Isaac Kassirer defaulted on debt secured by a $110 million portfolio of rent-stabilized Bronx buildings earlier this year. Now he stands to lose them.
A trustee for the CMBS debt filed eight pre-foreclosure actions this week.
Performance on the debt, issued by Sabal Capital, went south after expenses ate away at cash flow and some tenants of the 27 buildings quit paying rent, loan servicer commentary in Morningstar showed.
Kassirer might have been able to overcome those headwinds if not for the 2019 rent law.
Kassirer’s Emerald Equity Group built a business snapping up scores of rent-stabilized buildings and finding ways to raise the rent before the state law severely restricted those increases.
Emerald’s strategy typically centered on deregulation.

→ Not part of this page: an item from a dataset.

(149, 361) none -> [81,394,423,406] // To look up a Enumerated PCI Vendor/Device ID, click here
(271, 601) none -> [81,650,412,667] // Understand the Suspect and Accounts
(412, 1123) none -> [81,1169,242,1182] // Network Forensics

Before June 2019, owners could renovate, then raise rents to recapture the expense — and more. If rents surpassed a certain threshold, the units could be converted to market rate.

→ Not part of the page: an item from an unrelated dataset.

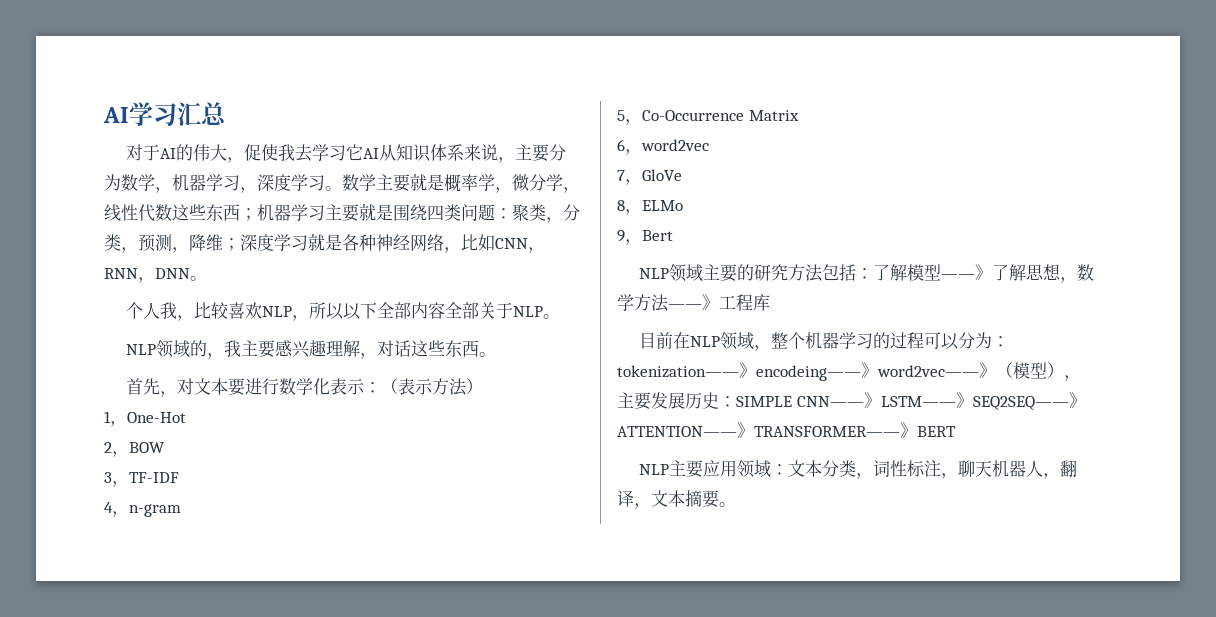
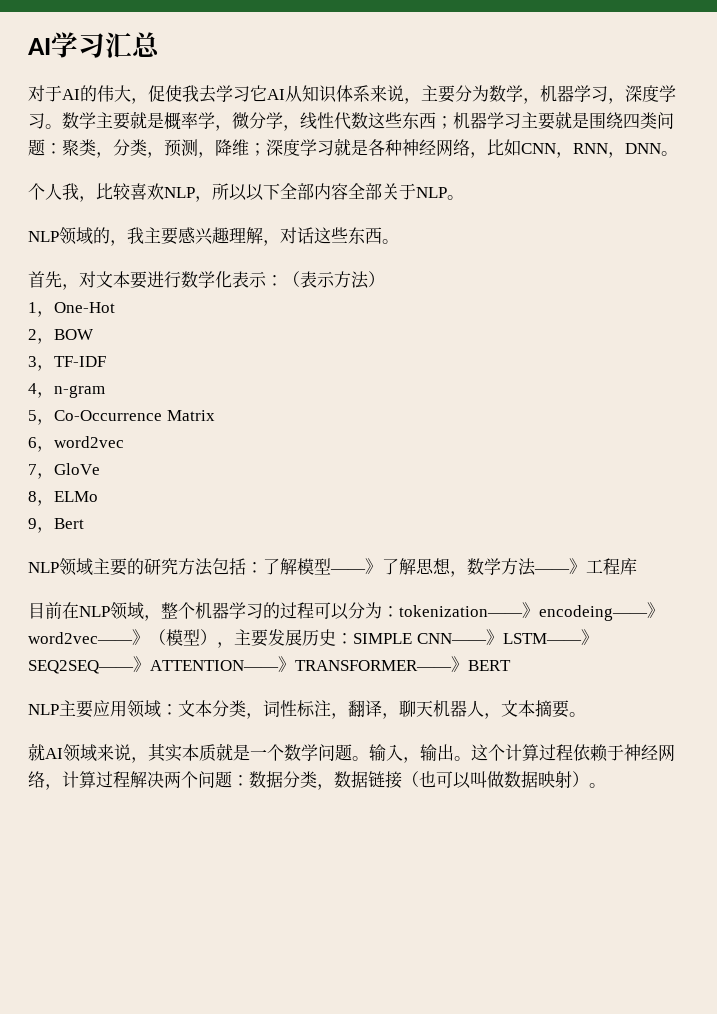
(959, 476) none -> [348,700,399,719] 翻译，
[1060,460,1078,477] [617,490,651,509] 翻译， -> (501, 716) none
(736, 504) none -> [28,743,675,763] [28,771,606,790] // 就AI领域来说，其实本质就是一个数学问题。输入，输出。这个计算过程依赖于神经网络，计算过程解决两个问题：数据分类，数据链接（也可以叫做数据映射）。

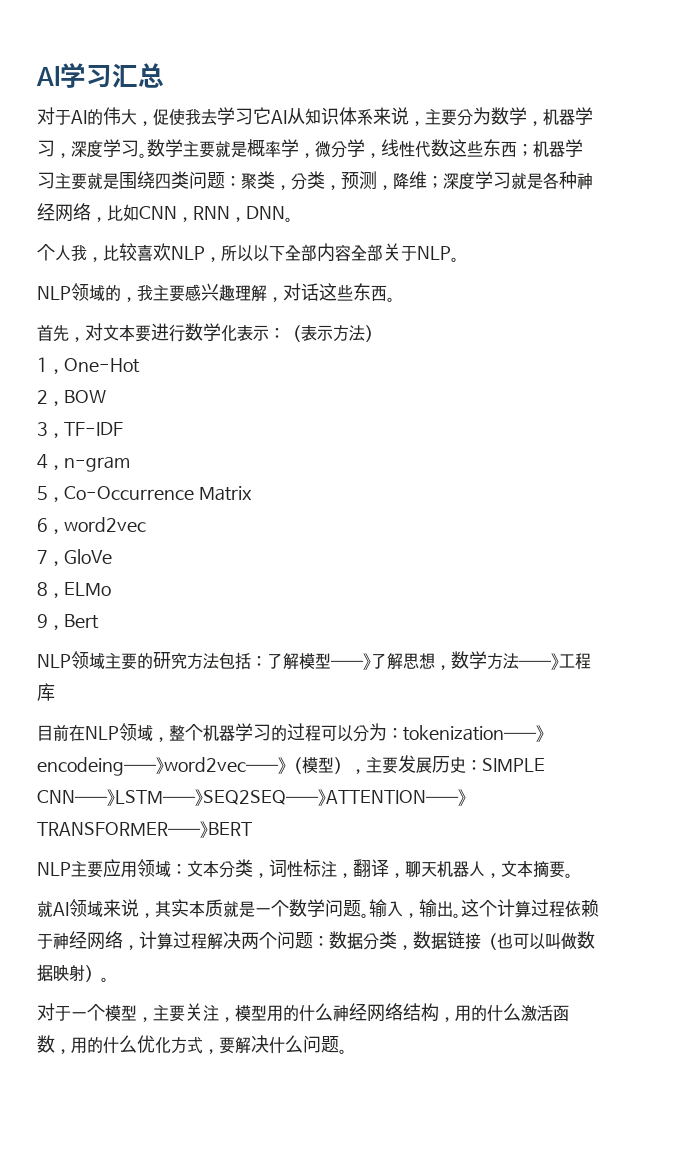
(606, 785) none -> [37,1003,569,1022] [37,1035,347,1054] // 对于一个模型，主要关注，模型用的什么神经网络结构，用的什么激活函数，用的什么优化方式，要解决什么问题。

Lenders in that period underwrote for that rent growth, meaning they provided mortgages that anticipated revenue increases. But the increases never materialized, and building values have plummeted as much as 40 percent.
Sabal Capital originated Kassirer’s debt on the expectation of revenue growth he couldn’t realize or operating expenses he couldn’t control.

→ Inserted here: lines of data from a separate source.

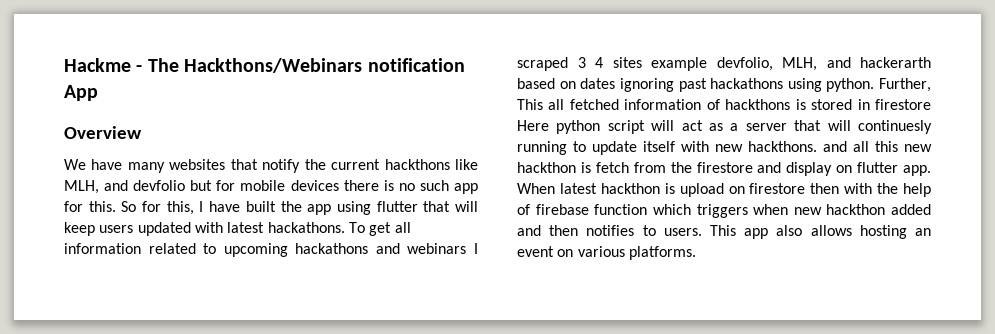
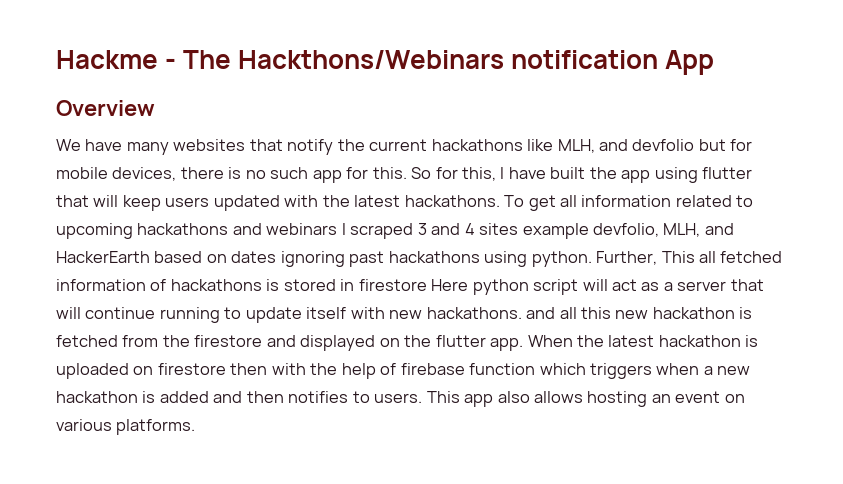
[384,159,450,170] hackthons -> [431,139,523,151] hackathons
[290,180,339,191] devices -> [112,167,177,181] devices,
(223, 227) none -> [322,195,350,207] the
(586, 62) none -> [431,223,461,235] and
[860,57,931,68] hackerarth -> [56,251,150,263] HackerEarth
[725,99,791,110] hackthons -> [170,279,262,291] hackathons
[858,120,932,134] continuesly -> [85,307,156,319] continue
[748,141,817,152] hackthons. -> [426,307,522,319] hackathons.
[517,162,629,173] hackthon is fetch -> [652,307,753,319] [56,335,118,347] hackathon is fetched
[786,162,931,176] [517,183,724,197] display on flutter app. When latest hackthon is upload -> [300,335,759,351] [56,363,129,379] displayed on the flutter app. When the latest hackathon is uploaded
[793,204,886,215] new hackthon -> [703,366,751,375] [56,391,156,403] a new hackathon is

The Bronx loans now in pre-foreclosure were issued in 2019 and 2020, so at least some came after the rent law passed. But other blows were unanticipated, notably soaring interest rates and operating expenses, a seemingly endless eviction moratorium and a “cancel rent” movement that led some tenants to stop paying.
Servicer commentary notes the distressed buildings sustained value declines of 60 percent on average.
Kassirer told The Real Deal in September that Emerald Equity had been in talks with its lender since early in the year about the defaults and was “in the process of finalizing an agreement.”
After the pre-foreclosure filings, Emerald Equity pointed to servicer commentary to signal what will happen next.
“The sponsor has expressed a willingness to forgo litigation and turn the properties over to the lender if they are unable to make progress toward a resolution,” the commentary provided by Emerald states.
In other words, Emerald was looking to hand back the keys rather than battle it out in court.
In a so-called friendly foreclosure, a borrower works with its lender to speed the process and save on legal fees. Conventional foreclosures, by comparison, are notoriously time-consuming.
Emerald’s willingness to walk away points to the severity of the trouble at some rent-stabilized buildings. Many owners have lost their equity, and with no hope of raising rents, there’s little reason to fight for their buildings.
Some of the assets named in the pre-foreclosure filings include 741 Hunts Point Avenue, 1202 Spofford Avenue, 440 East 187th Street, 441 East 187th Street, 1475 Fulton Avenue, 1235 Morris Avenue, 2224 Lyon Avenue, 109 West 225th Street, 1103-1105 Sheridan Avenue and 1083 Sheridan Avenue.